* **Task**
Look for "folder" in each line of the records, and copy the lines that have it.
######
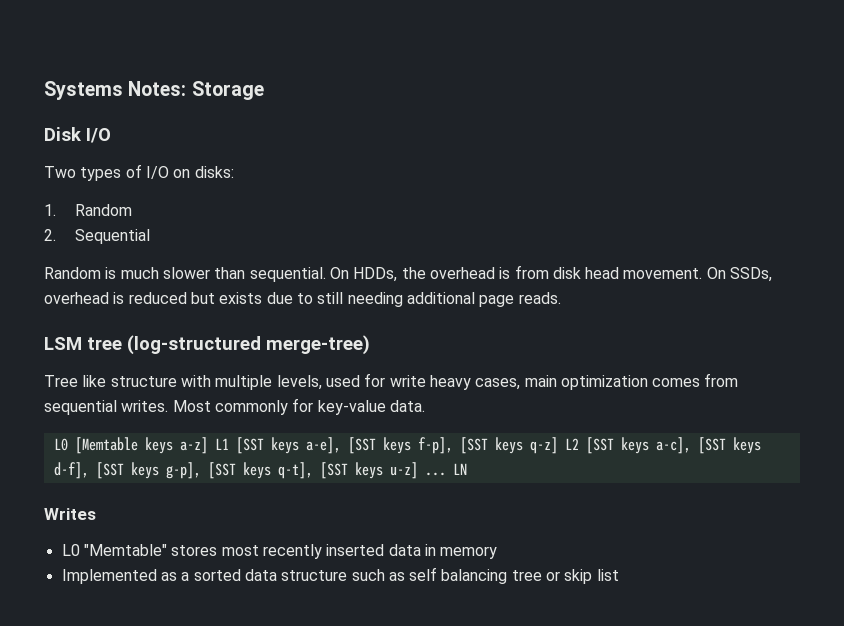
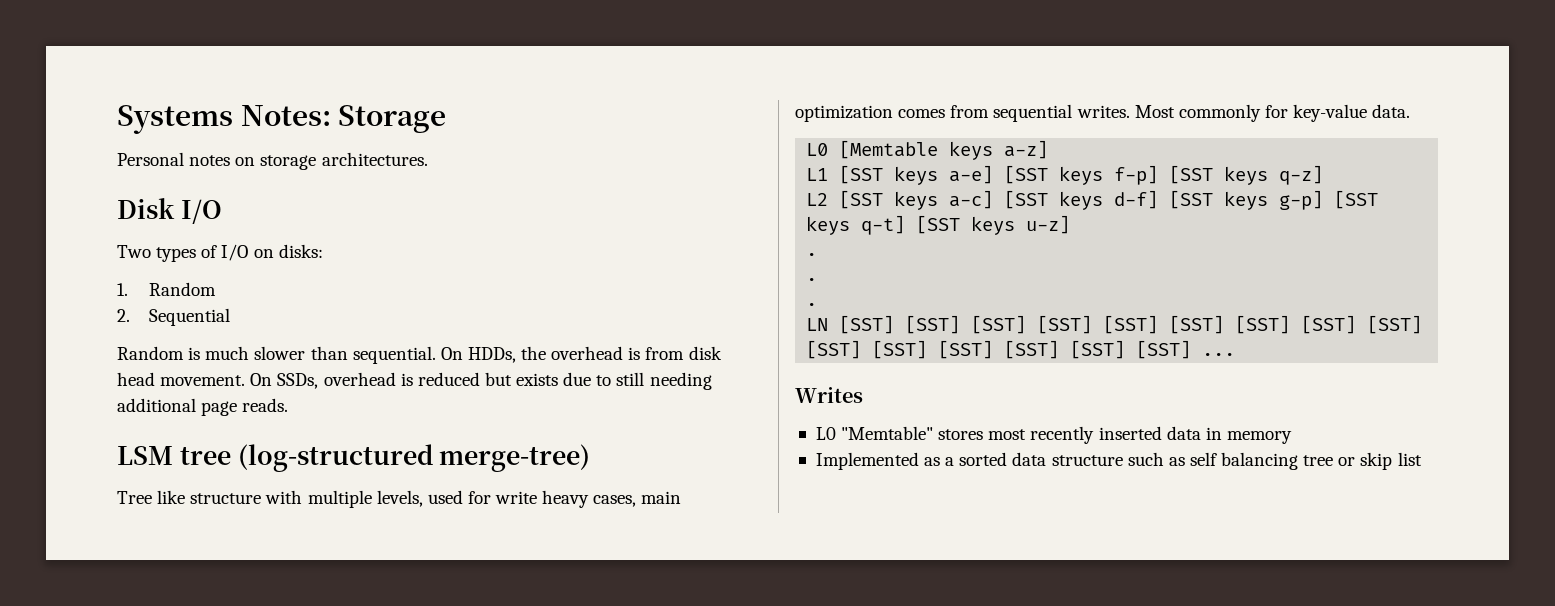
+ Personal notes on storage architectures.
- L0 [Memtable keys a-z] L1 [SST keys a-e], [SST keys f-p], [SST keys q-z] L2 [SST keys a-c], [SST keys d-f], [SST keys g-p], [SST keys q-t], [SST keys u-z] ... LN
+ L0 [Memtable keys a-z]
+ L1 [SST keys a-e] [SST keys f-p] [SST keys q-z]
+ L2 [SST keys a-c] [SST keys d-f] [SST keys g-p] [SST keys q-t] [SST keys u-z]
+ .
+ .
+ .
+ LN [SST] [SST] [SST] [SST] [SST] [SST] [SST] [SST] [SST] [SST] [SST] [SST] [SST] [SST] [SST] ...

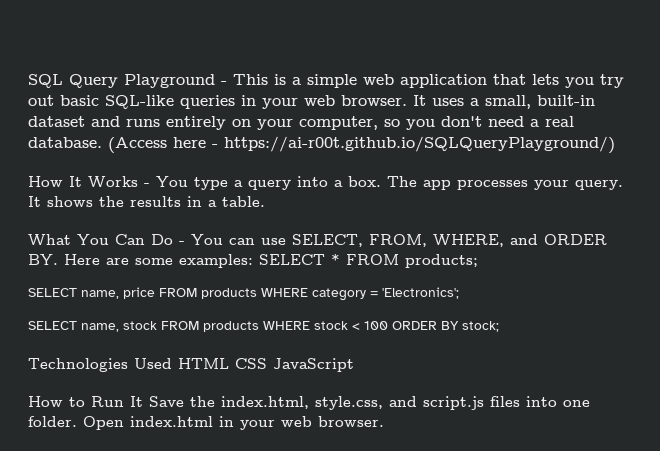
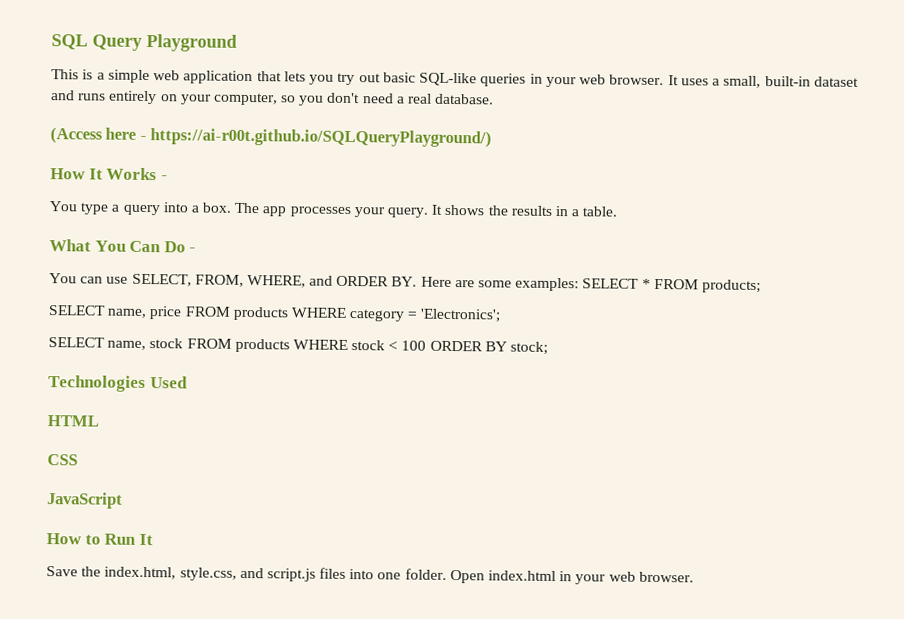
- SQL Query Playground - This is a simple web application that lets you try out basic SQL-like queries in your web browser.
+ SQL Query Playground
+ This is a simple web application that lets you try out basic SQL-like queries in your web browser.
- It uses a small, built-in dataset and runs entirely on your computer, so you don't need a real database. (Access here - https://ai-r00t.github.io/SQLQueryPlayground/)
+ It uses a small, built-in dataset and runs entirely on your computer, so you don't need a real database.
+ (Access here - https://ai-r00t.github.io/SQLQueryPlayground/)
- How It Works - You type a query into a box.
+ How It Works -
+ You type a query into a box.
- What You Can Do - You can use SELECT, FROM, WHERE, and ORDER BY. Here are some examples: SELECT * FROM products;
+ What You Can Do -
+ You can use SELECT, FROM, WHERE, and ORDER BY. Here are some examples: SELECT * FROM products;
- Technologies Used HTML CSS JavaScript
+ Technologies Used
+ HTML
+ CSS
+ JavaScript
- How to Run It Save the index.html, style.css, and script.js files into one folder.
+ How to Run It
+ Save the index.html, style.css, and script.js files into one folder.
######
* **Response below**
- How to Run It Save the index.html, style.css, and script.js files into one folder.
+ Save the index.html, style.css, and script.js files into one folder.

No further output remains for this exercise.